Trump Refuses To Answer NY AG’s Questions, Invokes 5th Amendment

a vindictive and self-serving fishing expedition

I always thought the Trump’s mouth belonged on a fish.

23 Likes

Trump wrote. “When your family, your company, and all the people in your orbit have become the targets of an unfounded politically motivated Witch Hunt

I think that means you got a problem with your orbit. Put it in your obit.

17 Likes

He refuses to give them the satisfaction of learning the full and absolute - totally innocent, absolutely perfect - truth.

21 Likes

The Manhattan prosecutor should reconsider putting that criminal case on hold (hopefully, it’s quietly moving forward and will get louder soon).

23 Likes

You forgot to add that is a direct quote from Herr Trump (and it was about mobsters).

4 Likes

There is no “Motion to Compel” once someone invokes the 5th. Her previous motions and litigation to the nth degree were, essentially, to get Trump to plead the 5th and forfeit any defense of the civil claims at trial. Unlike in criminal cases, when someone takes the 5th in a civil case, there is a presumption that their answer would hurt them and, therefore, a judge or jury can presume that the facts align against the defendant.

49 Likes

Better? :smile:

43 Likes

Not once in her career!

6 Likes

ETA Oops, I now see @rptwiz is saying the same thing.
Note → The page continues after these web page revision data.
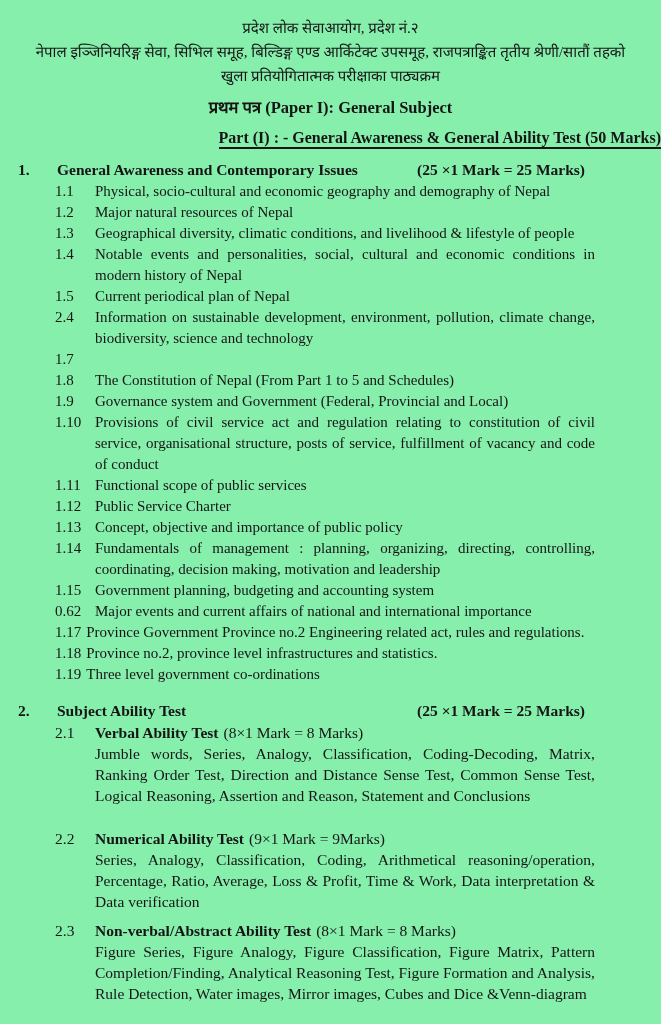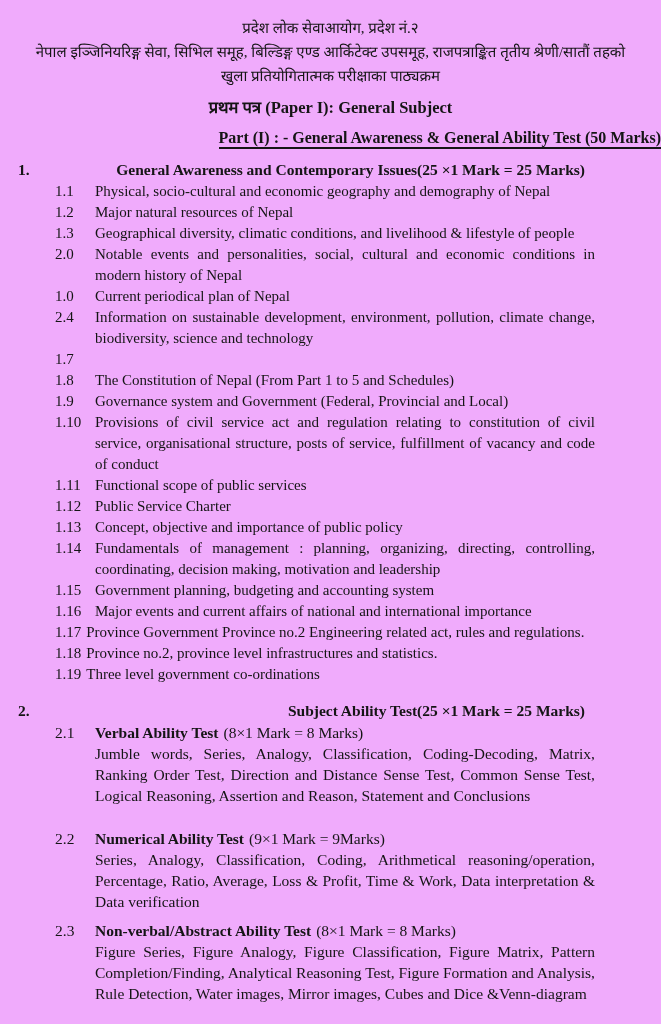--- a/index.html
+++ b/index.html
@@ -7,7 +7,7 @@
     width: 661px;
     height: 1024px;
     box-sizing: border-box;
-    background: #f0abfc;
+    background: #86efac;
     color: #151515;
     font-family: "Liberation Serif", "DejaVu Serif", serif;
     padding-top: 16px;

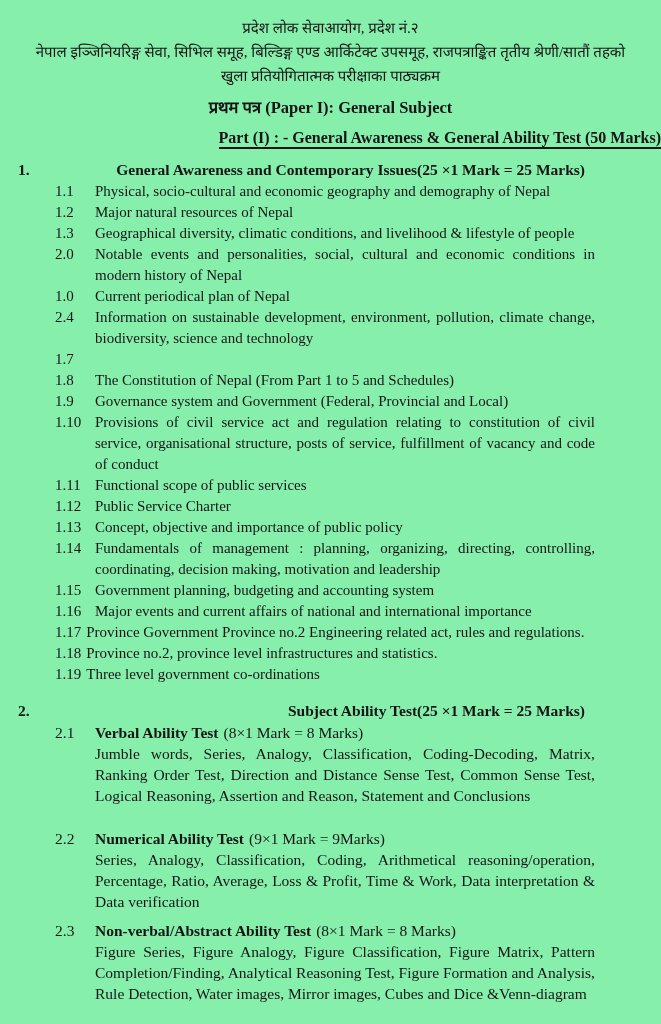--- a/index.html
+++ b/index.html
@@ -32,7 +32,7 @@
     margin-bottom: 1px;
   }
   .sec-num { width: 39px; flex-shrink: 0; }
-  .sec-title { flex: 1; text-align: right; }
+  .sec-title { flex: 1; }
   .sec-marks { white-space: nowrap; }
   .section-2 .sec-head { margin-top: 15px; margin-bottom: 1px; }
 

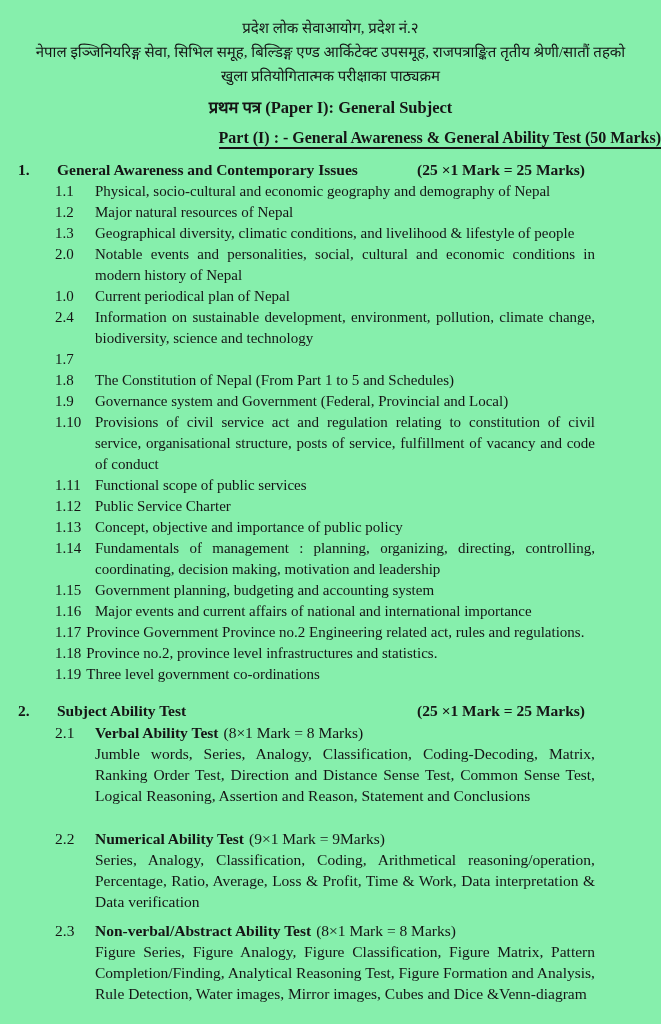--- a/index.html
+++ b/index.html
@@ -94,7 +94,7 @@
       <span class="item-text">Geographical diversity, climatic conditions,  and livelihood &amp; lifestyle of people</span>
     </div>
     <div class="item">
-      <span class="item-num">2.0</span>
+      <span class="item-num">1.4</span>
       <span class="item-text">Notable events and personalities, social, cultural and economic conditions in modern history of Nepal</span>
     </div>
     <div class="item">

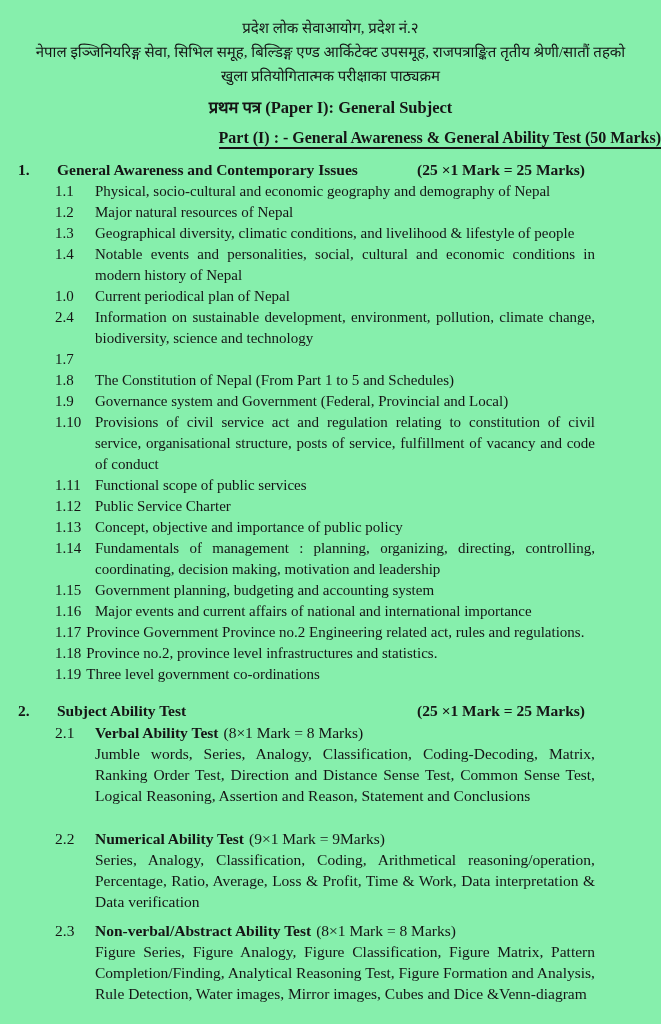--- a/index.html
+++ b/index.html
@@ -98,7 +98,7 @@
       <span class="item-text">Notable events and personalities, social, cultural and economic conditions in modern history of Nepal</span>
     </div>
     <div class="item">
-      <span class="item-num">1.0</span>
+      <span class="item-num">1.5</span>
       <span class="item-text">Current periodical plan of Nepal</span>
     </div>
     <div class="item">

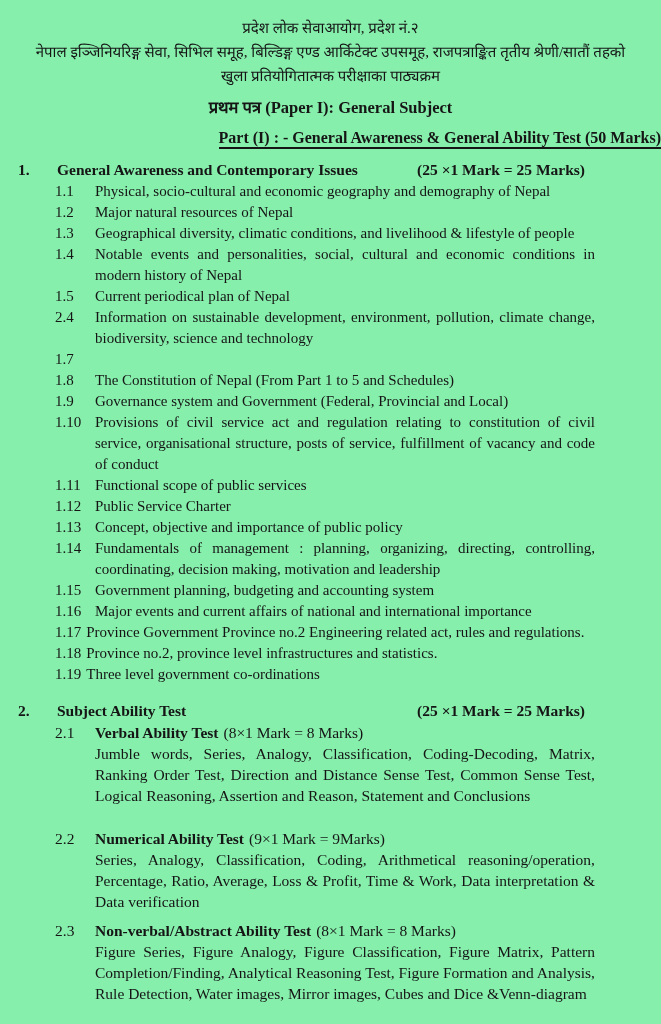--- a/index.html
+++ b/index.html
@@ -141,7 +141,7 @@
       <span class="item-text">Government planning,  budgeting and accounting system</span>
     </div>
     <div class="item">
-      <span class="item-num">1.16</span>
+      <span class="item-num">0.62</span>
       <span class="item-text">Major events and current affairs of national and international importance</span>
     </div>
     <div class="item tight">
IANAL but IIRC invoking your 5A rights in a criminal trial can’t be used against you. However, in civil litigation all bets are off. And this is civil litigation. That said, it seems that invoking the 5th may well work against him in the long run.

Any TPM lawyers want to comment?

21 Likes

You gotti that right!

19 Likes

Book 'im, Danno.

8 Likes

No, but Bill Clinton probably should have.

44 Likes

Shorter Trump: “Harrrrrumph!”

3 Likes

“Where’s my Roy Cohn Bruce Cutler?”

4 Likes

So Tramp admits that he may be guilty of breaking laws.

How unsurprising!

11 Likes

Taking the Fifth in a Civil Context - Lane Powell PC.

“Once a witness in a civil suit has invoked his or her Fifth Amendment privilege against self-incrimination, the trier of fact is entitled to draw an adverse inference from the witness’s refusal to testify.” Chaffee v. Keller Rohrback LLP, 200 Wash.App. 66, 83-84 (2017) (citing King v. Olympic Pipeline Co., 104 Wash.App. 338, 355-56 (2000) and Ikeda v. Curtis , 43 Wash.2d 449, 261 P.2d 684 (1953)).

42 Likes

Arright. I appreciate the correction. Genuinely. Nobody, including me, likes being wrong, but I’d rather someone fix my error than have my words unintentionally lead others astray.

13 Likes

It was a PERFECT deposition!

People are saying it was the Best deposition they’ve ever seen!!

Probably the best deposition in history!!!

16 Likes

“Trump’s mouth belonged on a fish”

Ling lips

6 Likes

I wouldn’t go that far. What happens is the judge will give the jury a simple instruction to the effect that they can infer the witness’s refusal to testify was because the testimony would have been unfavorable to him. And then the state will hammer the shit out of Fat Donnie for refusing to answer questions.

Practically speaking, it’s pretty close to an admission that everything the state says is true, because if the defendant doesn’t go under oath to contest it, the jury is going to perceive it as being unrebutted.